Titanic Statistics is a Detailed Titanic Accident Statistics project - Python Based

Overview:

The Titanic Statistics project is a detailed analysis of the Titanic accident. The project uses Python programming along with various libraries to extract data from a CSV database file and save the output as CSV files. It also utilizes Flask, Jinja, Pandas, Numpy, and Openpyxl to handle web framework, template data flow, formatting, and dealing with xlsx files.

Features:

  • Data Extraction: The project can extract data from a CSV database file and save the output as CSV files.
  • Web Framework: Flask is used to apply a web framework which enables Python to deal with HTML, CSS, and JS files.
  • Template Data Flow: Jinja is used to handle the flow of templates data between all HTML pages.
  • Data Formatting: Numpy is used to handle the formatting of the output and control how it flows.
  • Working with xlsx Files: The project utilizes Openpyxl to handle xlsx files, allowing for easy data manipulation.
  • Gender Analysis: The code can find and separate all males and females from the given dataset.
  • Survivor Analysis: The project identifies and presents only the survivor data.
  • Child Analysis: It can find all the lost children under or equal to the age of 17.
  • Passenger Analysis: The code provides the total number of passengers and the number of survivors.
  • Survival Percentage: The project calculates and displays the percentage of survivors.

Summary:

The Titanic Statistics project is a comprehensive analysis of the Titanic accident.
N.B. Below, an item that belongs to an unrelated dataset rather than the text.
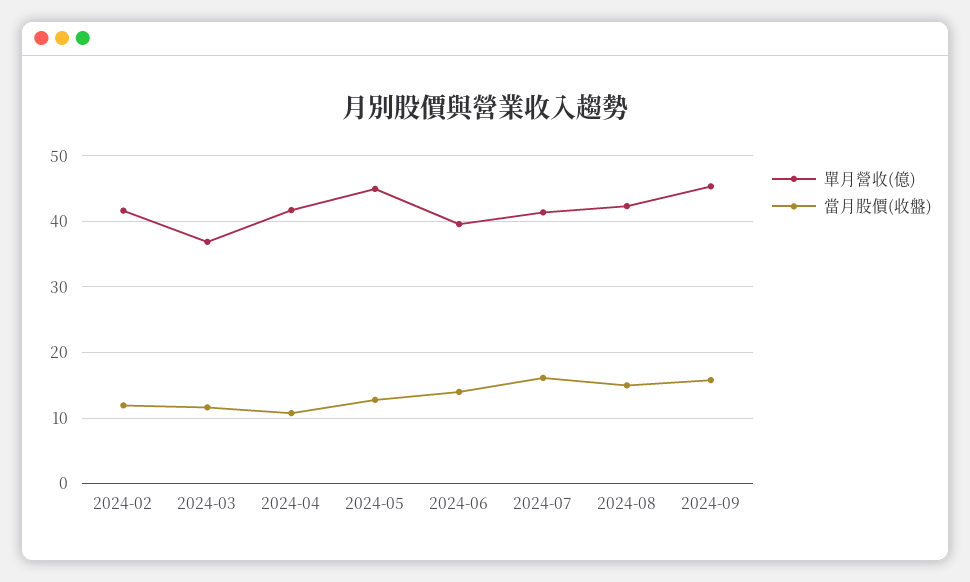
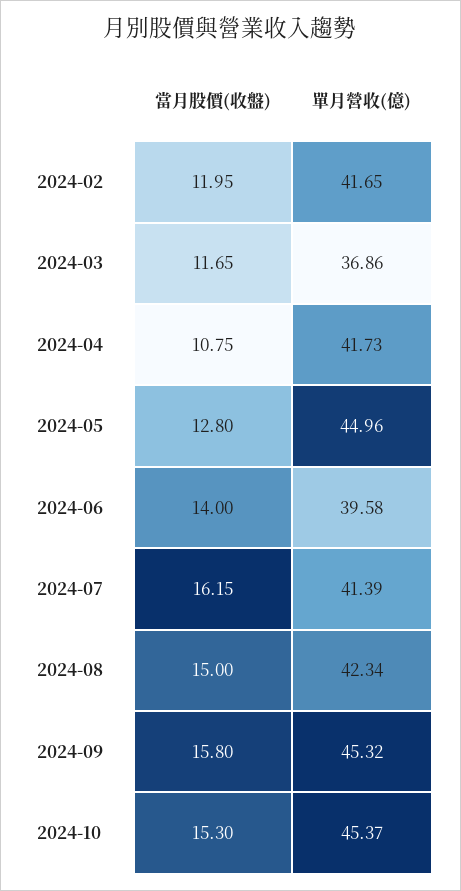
當月股價(收盤), 2024-10: none -> 15.3
單月營收(億), 2024-10: none -> 45.37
It utilizes Python programming and various libraries to extract and manipulate data from a CSV database file. The project offers features such as data extraction, web framework implementation, template data flow, data formatting, and handling of xlsx files. Additionally, it provides analysis on gender, survival, child passengers, and overall passenger statistics. Accessible through a web interface, the project allows users to easily explore and understand the statistics related to the Titanic accident.